X.

8.2K 681 753
                                    

hadi bakalım özel bi bölüm

introduction to alpha’s pov 101

bu lazımmış gibi geldi, normalde bayılırım sonuna kadar tek taraflı devam etmeye ama bu ficteki harry benim için bile fazla kafayı kırmıştı sdjsd

Gözlerini kapattığında Paige’i görmüyordu.

Orada birisinin olduğunu biliyordu. Harry bunu hep bilmişti. Bir eşi vardı, dışarıda onu bekliyordu.

Bulunmayı bekliyordu. Bunu biliyordu çünkü 23 yıldır onu arıyordu.
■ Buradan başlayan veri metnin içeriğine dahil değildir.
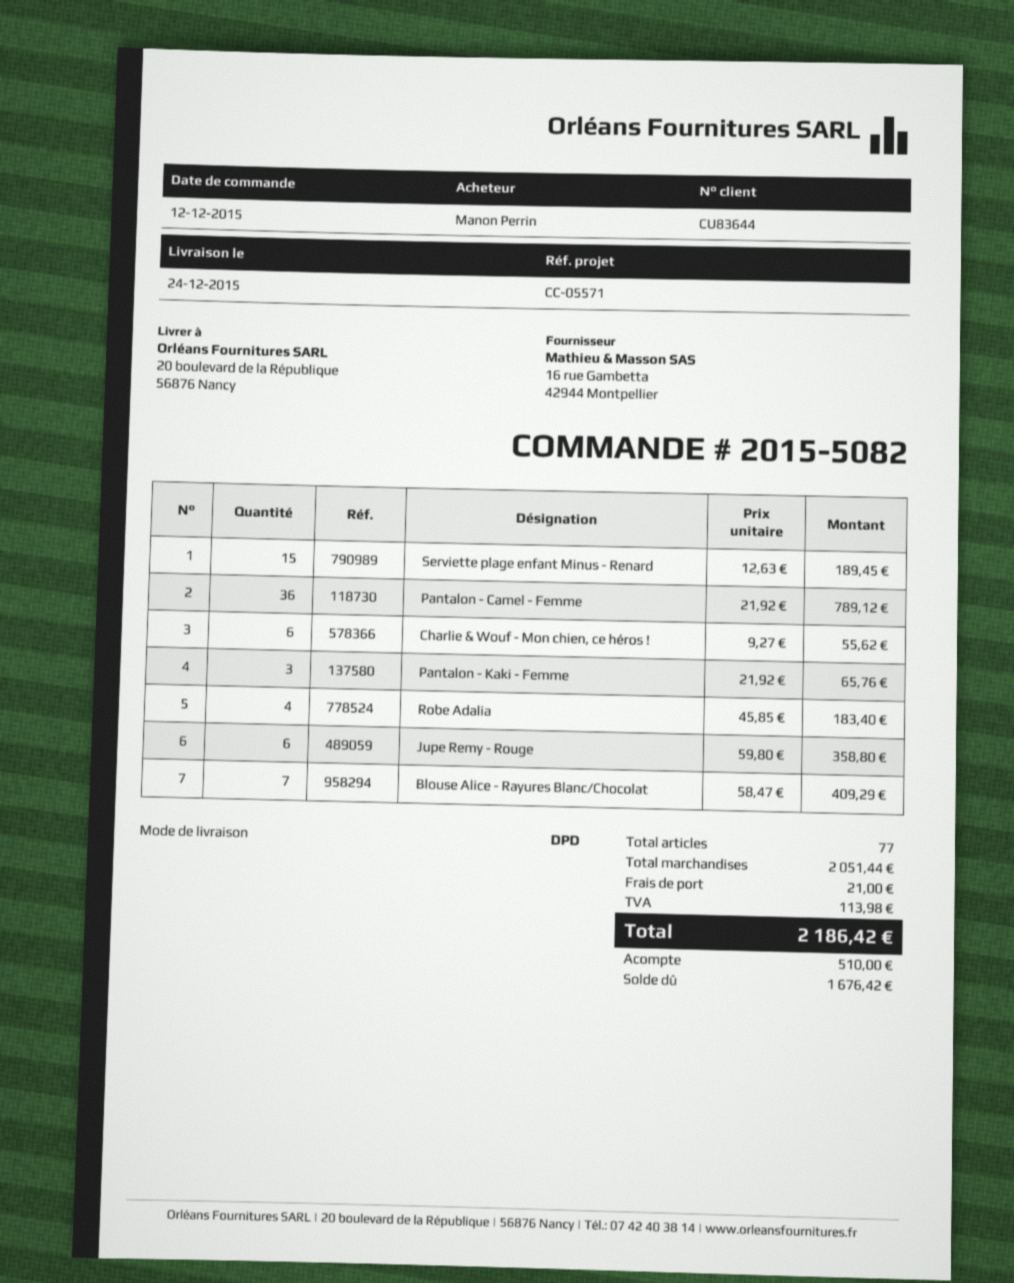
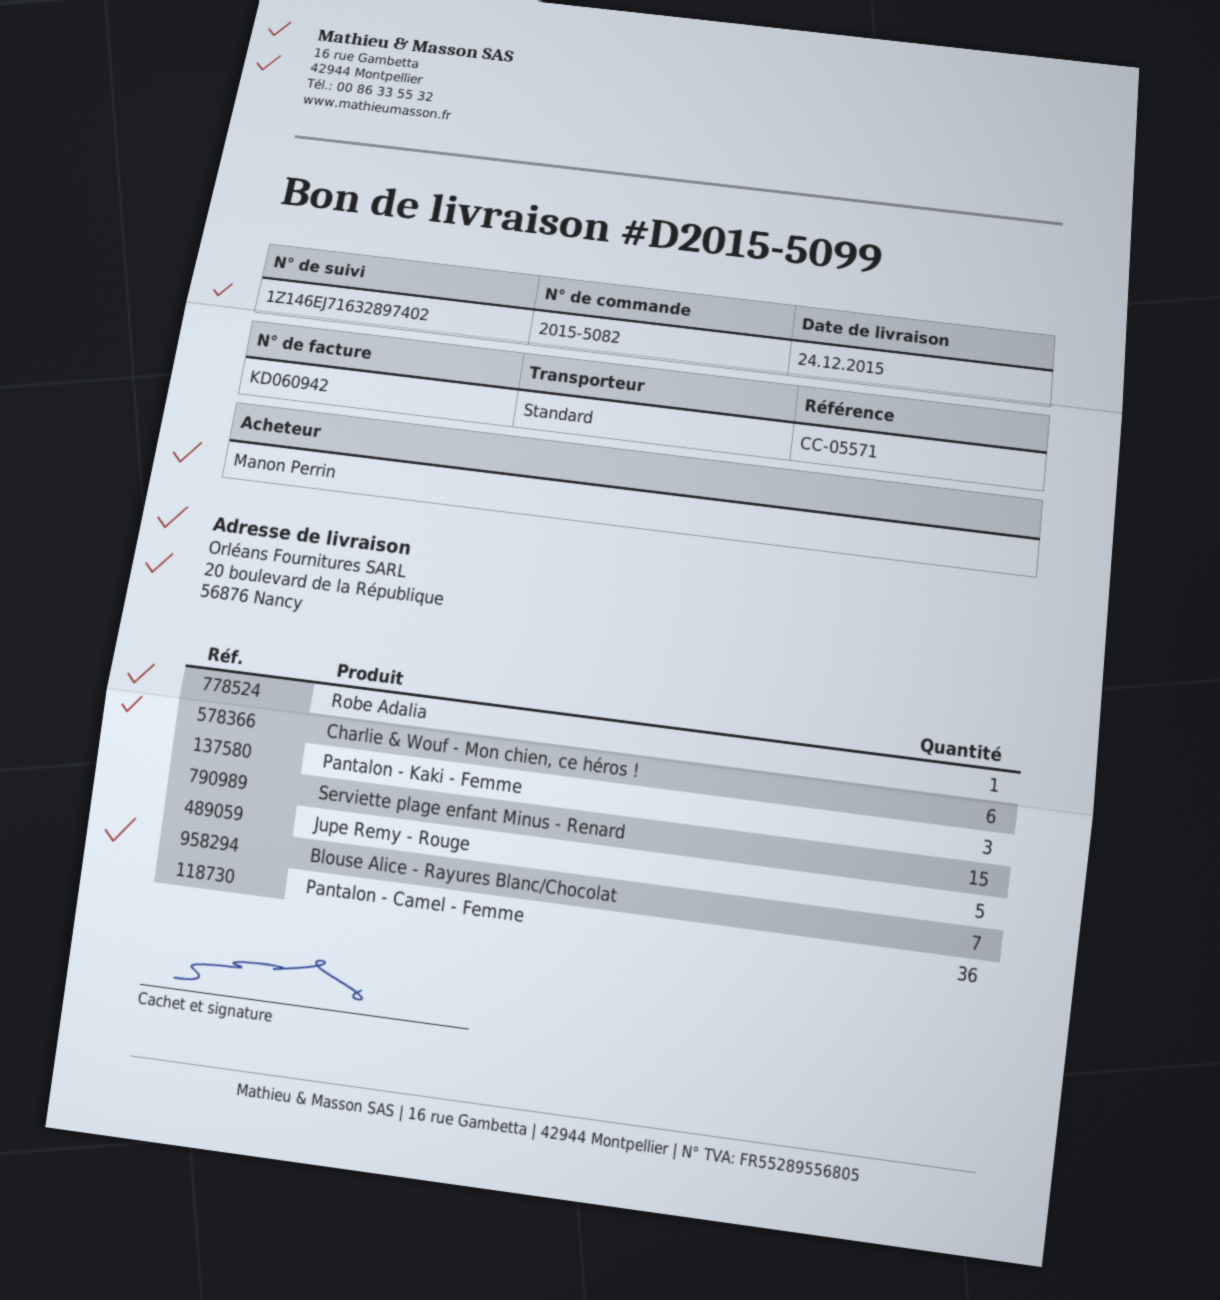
shipping method: DPD -> standard
Robe Adalia: 4 -> 1
Jupe Remy - Rouge: 6 -> 5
Onu ilk 8 yaşında görmüştü. Yani Harry buna görmek diyemezdi, varlığını hissetmiş ve rüyasında ona ait olmayan bir anı görmüştü. Ama bir şekilde tanıdıktı, anıda yanında duran, ona gülümseyen ve elinden tutup bilmediği yerlere götüren o çocu- o kız. Evet, o kısım arada karışıyordu. Sorun şuydu ki, rüyalarında eşinin yüzünü yalnızca bir kere net görebilmişti ve o da ilk gördüğüydü. Ve o şey... öyle güzeldi ki, Harry uzun yıllarını onun cinsiyeti hakkında kesin bir sonuca varamadan geçirmişti.  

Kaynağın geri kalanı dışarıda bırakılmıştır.